*** Material provided Section Begins ***

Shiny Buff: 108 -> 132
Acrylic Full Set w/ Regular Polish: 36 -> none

*** Material provided Section Ends ***
*** Material provided Section Begins ***

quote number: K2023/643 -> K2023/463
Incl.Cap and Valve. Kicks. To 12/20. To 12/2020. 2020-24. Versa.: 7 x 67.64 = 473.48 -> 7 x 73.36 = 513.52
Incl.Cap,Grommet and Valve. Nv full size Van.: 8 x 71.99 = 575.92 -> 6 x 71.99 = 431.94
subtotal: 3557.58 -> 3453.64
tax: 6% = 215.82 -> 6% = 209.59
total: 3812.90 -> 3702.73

*** Material provided Section Ends ***

* _Required work_: Take from the material above the lines running from the one with "Incl.Cap,Grommet and Valve." through the one with "total: 3812.90 -> 3702.73", and repeat them exactly, with nothing else.

* _Written response_:
Incl.Cap,Grommet and Valve. Nv full size Van.: 8 x 71.99 = 575.92 -> 6 x 71.99 = 431.94
subtotal: 3557.58 -> 3453.64
tax: 6% = 215.82 -> 6% = 209.59
total: 3812.90 -> 3702.73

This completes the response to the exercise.